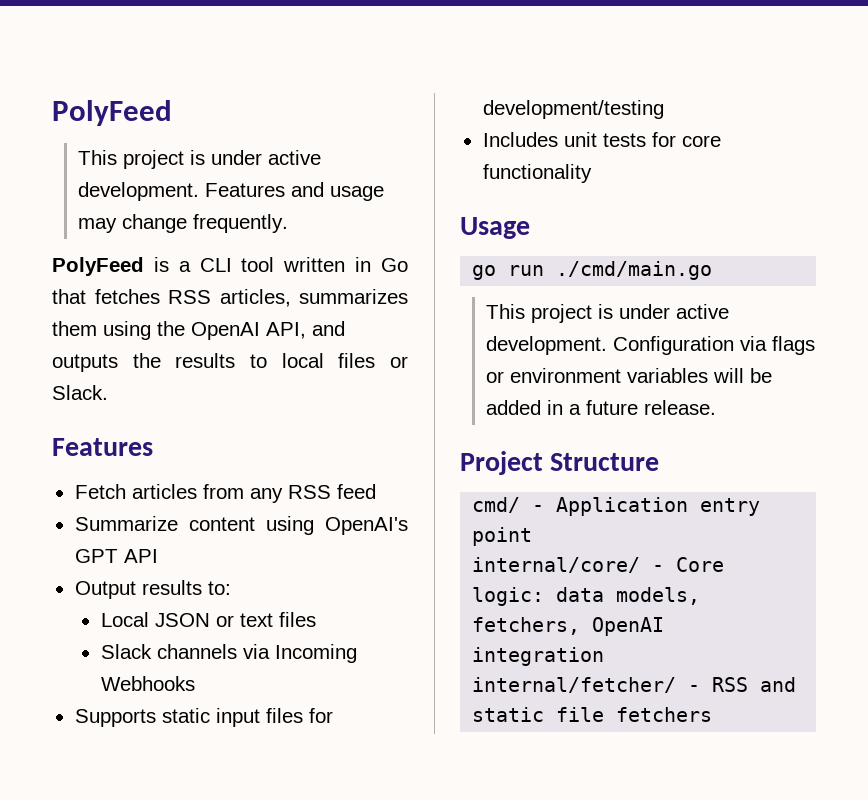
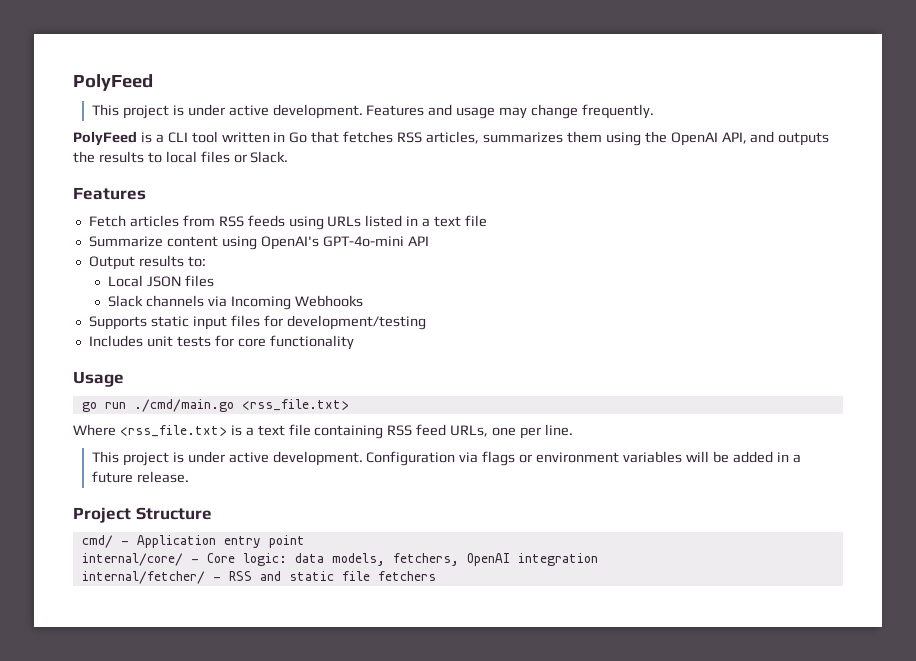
- Fetch articles from any RSS feed
+ Fetch articles from RSS feeds using URLs listed in a text file
- Summarize content using OpenAI's GPT API
+ Summarize content using OpenAI's GPT-4o-mini API
- Local JSON or text files
+ Local JSON files
- go run ./cmd/main.go
+ go run ./cmd/main.go <rss_file.txt>
+ Where <rss_file.txt> is a text file containing RSS feed URLs, one per line.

What the task asks: For each line above, output its wording exactly and leave out any picture.

Written answer:
- Fetch articles from any RSS feed
+ Fetch articles from RSS feeds using URLs listed in a text file
- Summarize content using OpenAI's GPT API
+ Summarize content using OpenAI's GPT-4o-mini API
- Local JSON or text files
+ Local JSON files
- go run ./cmd/main.go
+ go run ./cmd/main.go <rss_file.txt>
+ Where <rss_file.txt> is a text file containing RSS feed URLs, one per line.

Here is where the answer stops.